Im Jahr 2006 betrug der Importpreis von US-Weizen 240 € pro Tonne und ist sogar in der ersten Hälfte 2008 auf den Wert von 382 € gestiegen (Proplanta 2009). Dagegen betrug der Weizenpreis im Durchschnitt in Hessen im Jahr 2017 lediglich 150 -160 € pro Tonne (Deutscher Landwirtschaftsverlag GmbH 2017). Aufgrund der aktuellen Marktsituation sollte daher eine Verbreiterung der Streifen bzw. eine bereichsweise verringerte Reihendichte in Bezug auf die Vergütung durch die Maßnahme weiterhin sehr attraktiv sein.
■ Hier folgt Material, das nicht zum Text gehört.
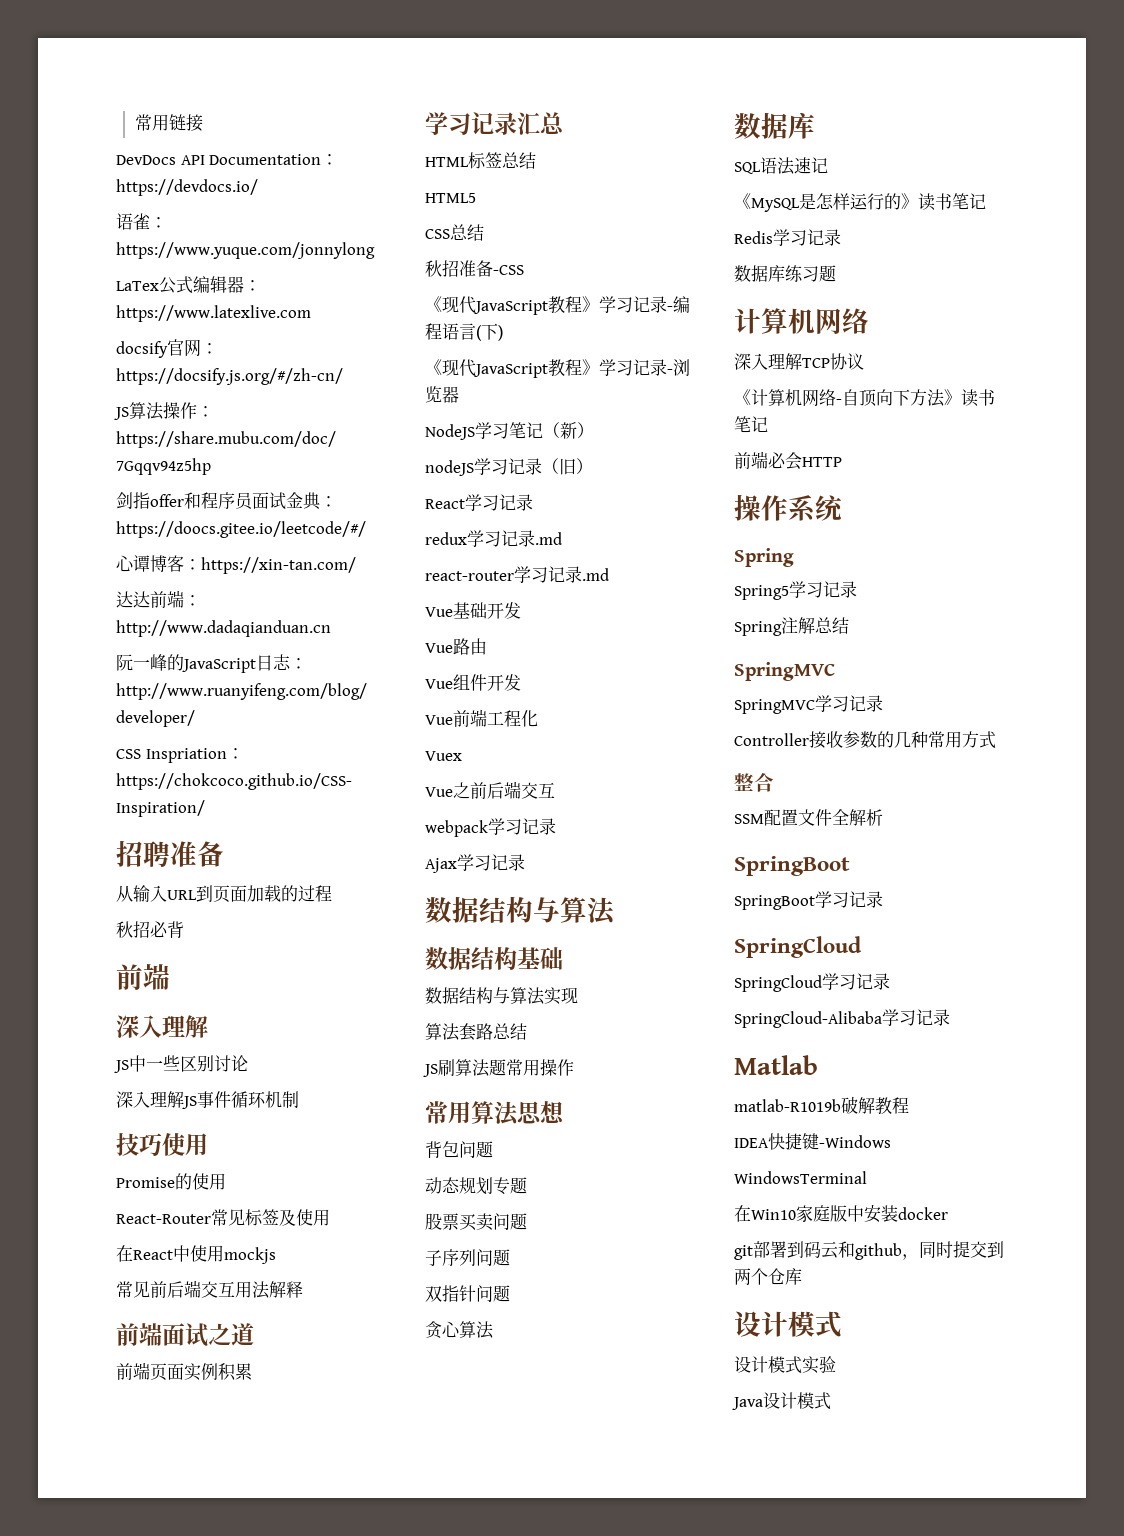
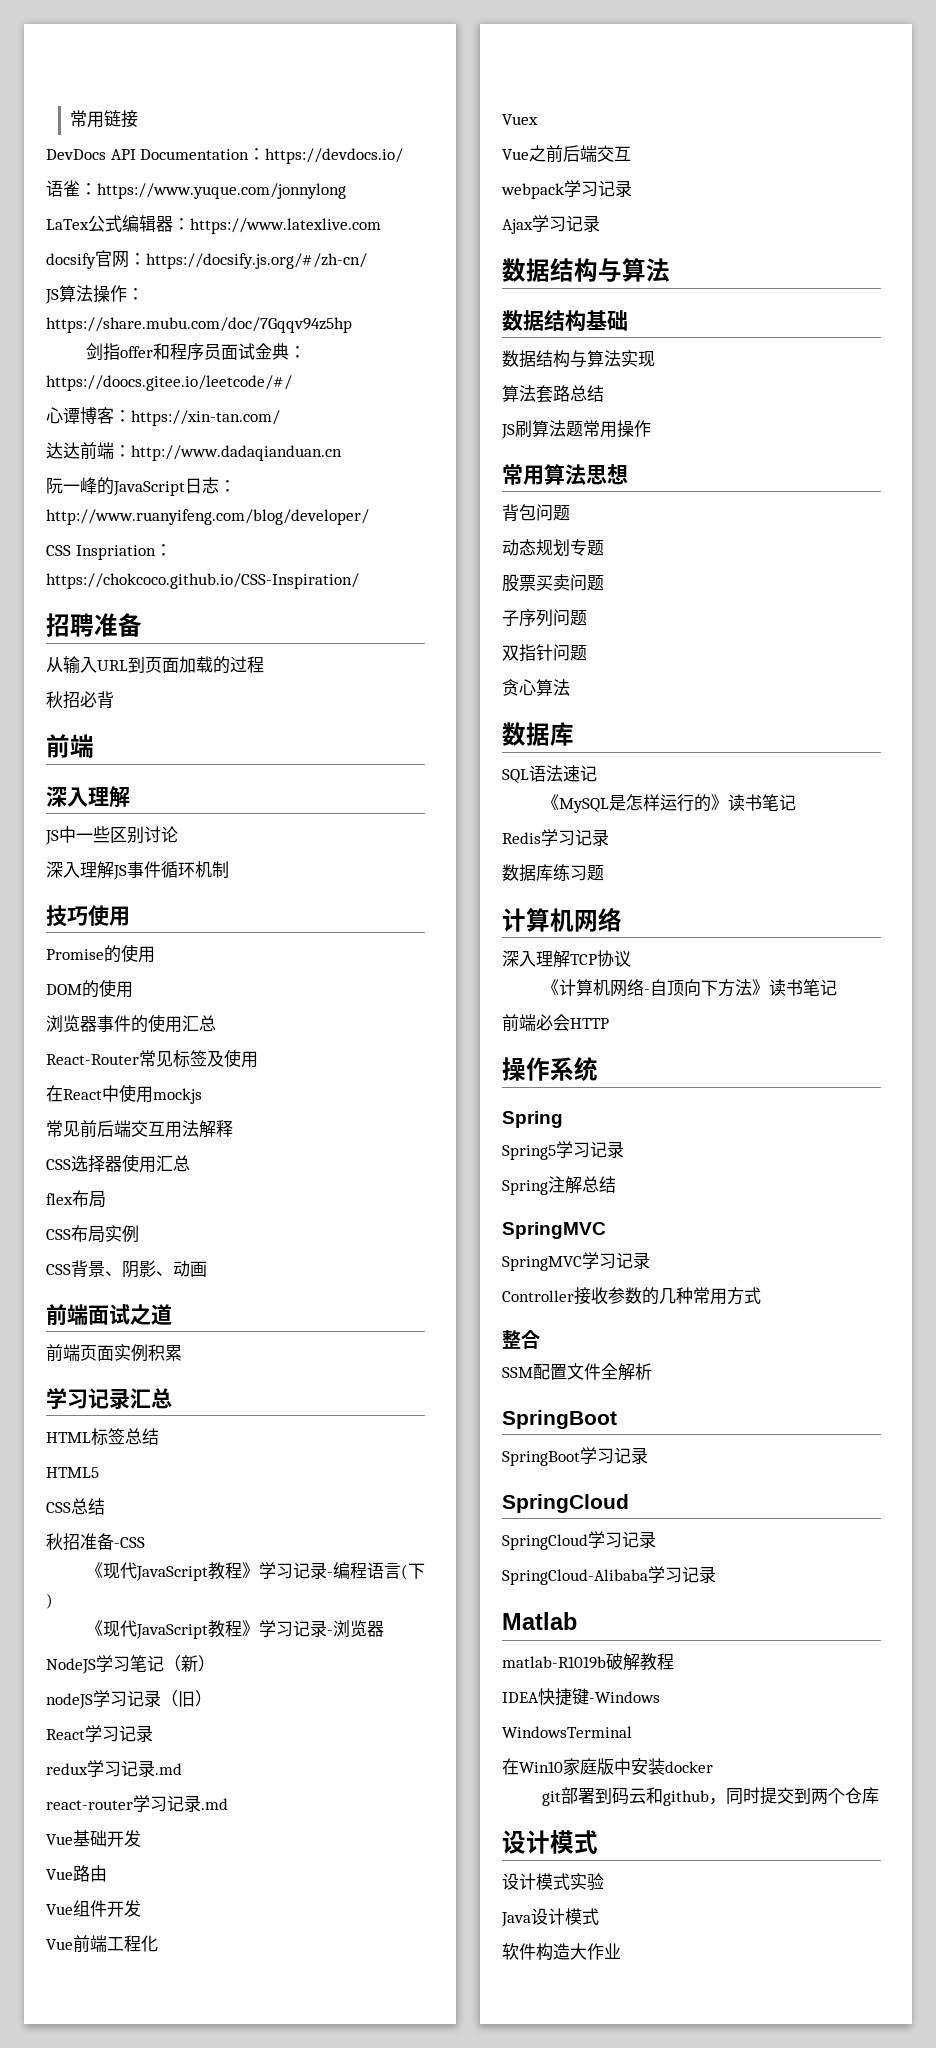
(226, 1181) none -> [46,979,133,998] [46,1014,216,1033] // DOM的使用 // 浏览器事件的使用汇总
(303, 1289) none -> [46,1154,190,1173] [46,1190,106,1208] [46,1225,139,1243] [46,1260,207,1278] // CSS选择器使用汇总 // flex布局 // CSS布局实例 // CSS背景、阴影、动画
(831, 1401) none -> [502,1943,621,1961] // 软件构造大作业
Die durchschnittliche Erntemenge für den Landkreis Groß-Gerau betrugen im Winterweizen:
Durchschnittliche Erntemenge Winterweizen für den Landkreis Groß-Gerau (2012-1016)
Jahr | 2012 (HSLA 2013) |
2013 | 2014 (HSLA 2015) |
2015 (HSLA 2016) |
2016 (HSLA 2017) |
Durchschnittsertrag dt/ha |
Ertragsmenge dt/ha |
58,7 | Keine Werte verfügbar | 80,2 | 75,1 | 66,2 | 70,05 |
Bei der betrachteten Durchschnittsmenge von 70,05 dt/ha beträgt der Ertrag aktuell ca. 1.050 € bis 1.120 € / ha (Stand 2018). Einfachhalber wurden in diesem Zusammenhang auf die Gegenrechnung von Arbeits-, Maschinen- und sonstigen Kosten verzichtet.
Im Artenschutzkonzept vom Feldhamster wird empfohlen ein Netzwerk von Maßnahmen zu schaffen. Die Streifen sollen nicht weiter als 300 bis 400 m entfernt liegen und dienen dem Biotopverbund (Gall 2008). Bei einer Anlage in dieser Dichte können im Vorkommensbereich des Feldhamsters nordöstlich von Trebur bis nach Astheim sowie bei Bischofsheim auch zahlreiche Brutbiotope für das Rebhuhn geschaffen werden.
Bewertung Feldhamsternacherntestreifen
Brutdeckung | Insektennahrung | Winternahrung | Winterdeckung |
– | – | o | – |
Eignung: ++ = sehr gut, + = gut, o = mittel, – nicht gegeben
Beim optimierten Feldhamsterstreifen mit doppelten Reihenabstand, dem Verzicht von Pflanzenschutzmitteln und der Lage am Rand des Schlags ist der Streifen wie folgt zu bewerten:
Bewertung optimierter Feldhamsternacherntestreifen
Brutdeckung | Insektennahrung | Winternahrung | Winterdeckung |
+ | o bis + | o | – |
Eignung: ++ = sehr gut, + = gut, o = mittel, – nicht gegeben
Synergieeffekte für andere Arten
Von der Optimierung der Nacherntestreifen kann auch die Grauammer profitieren. Welche die Fläche als Brutplatz oder zum Fang von Insekten nutzen kann. Besonders der optimierte Reihenabstand sagt der Art zu (Sacher und Bauschmann 2011).
Auch die Feldlerche kann den optimierten Hamsterstreifen als Brutplatz nutzen.
Mutterzelle
Eine weitere Möglichkeit die Hamsterpopulation zu stärken ist die Hamstermutterzelle.
Dabei handelt es sich um einen 40 x 40 m breite Fläche (1.600 m²), welcher bis zum 1. Oktober nicht geerntet wird.
Da die Mutterzelle eher innerhalb eines Wintergetreideschlages bestehen bleibt, ist eine Annahme des Rebhuhns als Brutplatz eher auszuschließen. Es wird daher eine Optimierung der Maßnahme nicht in Betracht gezogen.